BEGIN

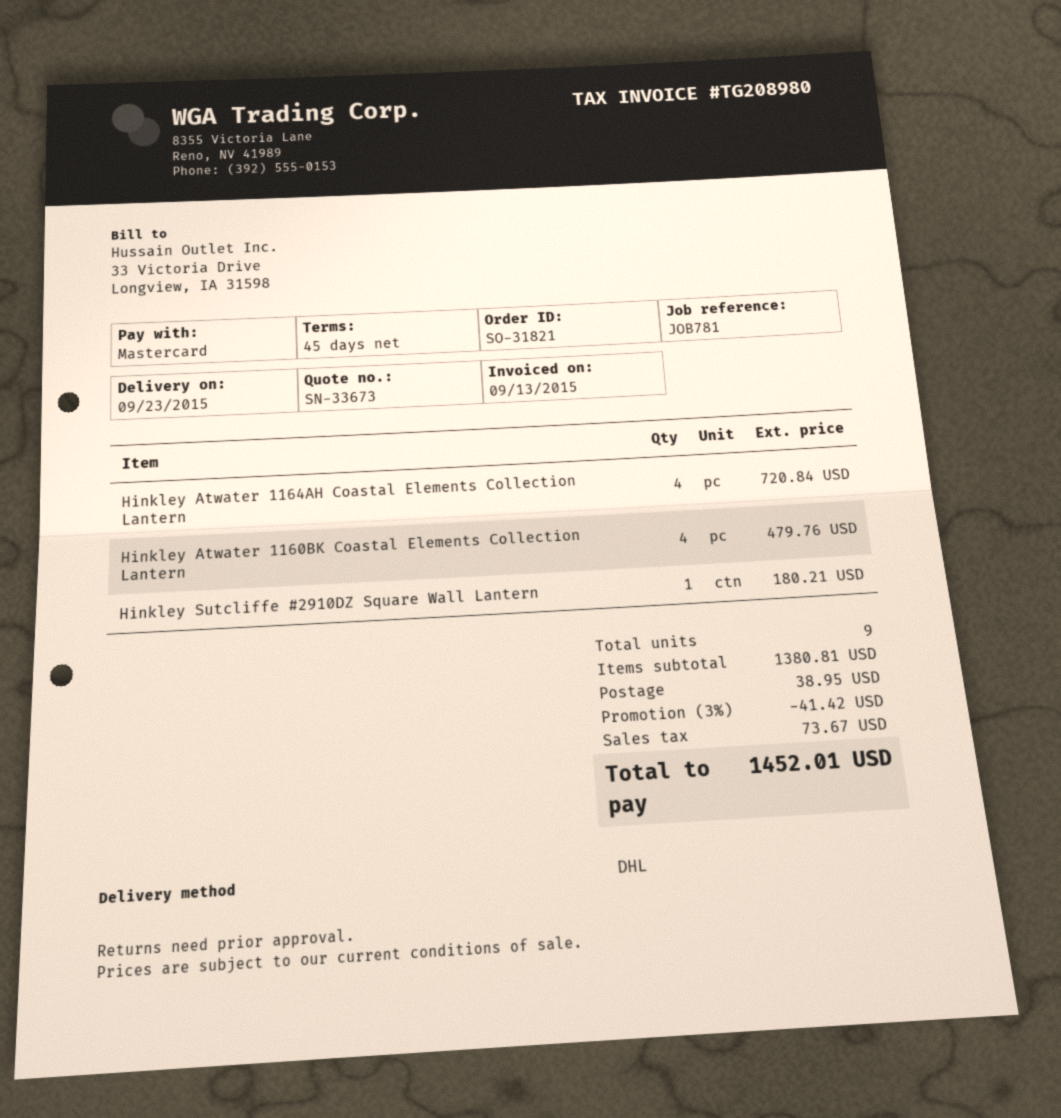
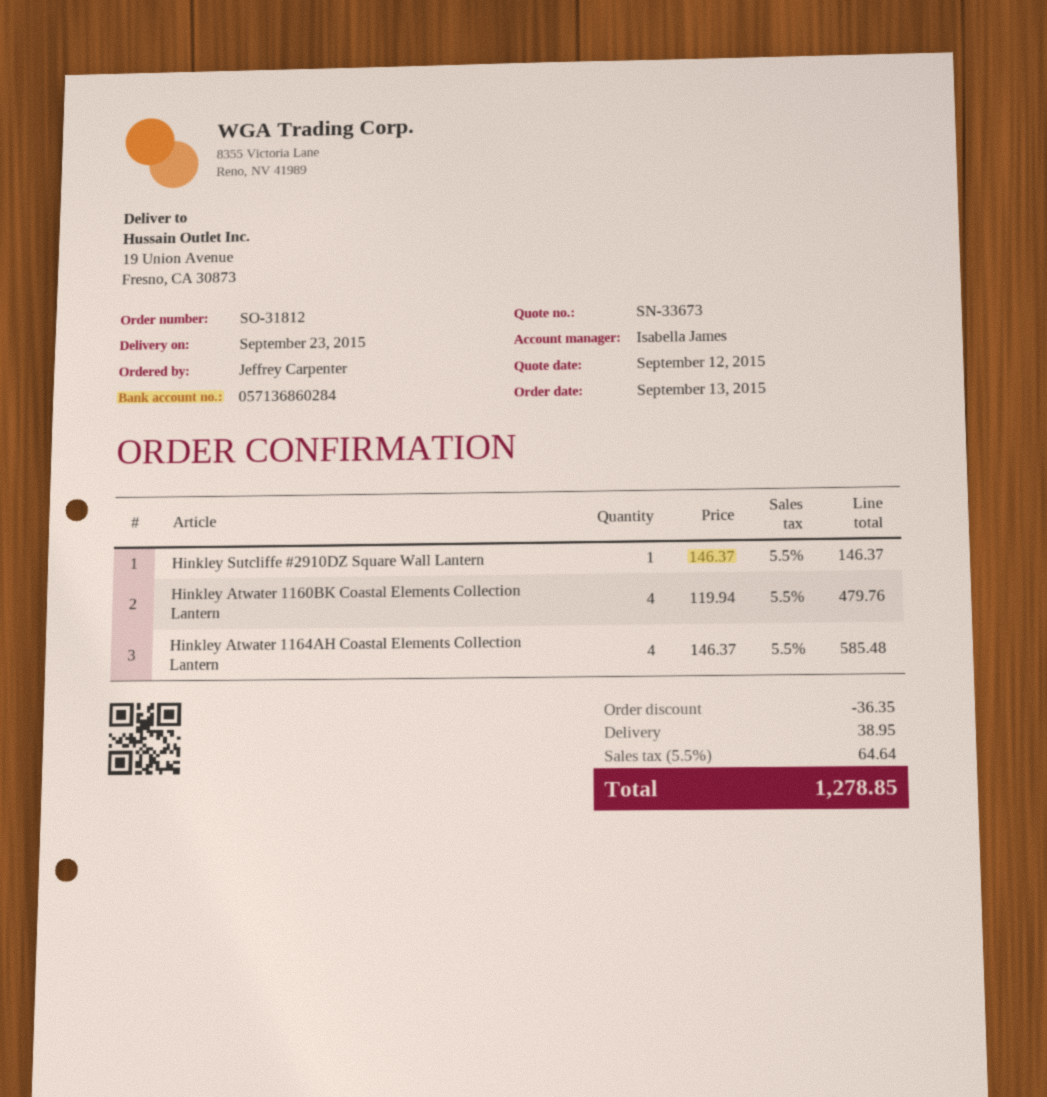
order number: SO-31821 -> SO-31812
Hinkley Atwater 1164AH Coastal Elements Collection Lantern: 4 for 720.84 -> 4 for 585.48
Hinkley Sutcliffe #2910DZ Square Wall Lantern: 1 for 180.21 -> 1 for 146.37
discount: 41.42 -> 36.35
tax: 73.67 -> 64.64
total: 1452.01 -> 1278.85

END

Exercise goal => Copy every record verbatim while leaving each picture out.

Answer box =>
order number: SO-31821 -> SO-31812
Hinkley Atwater 1164AH Coastal Elements Collection Lantern: 4 for 720.84 -> 4 for 585.48
Hinkley Sutcliffe #2910DZ Square Wall Lantern: 1 for 180.21 -> 1 for 146.37
discount: 41.42 -> 36.35
tax: 73.67 -> 64.64
total: 1452.01 -> 1278.85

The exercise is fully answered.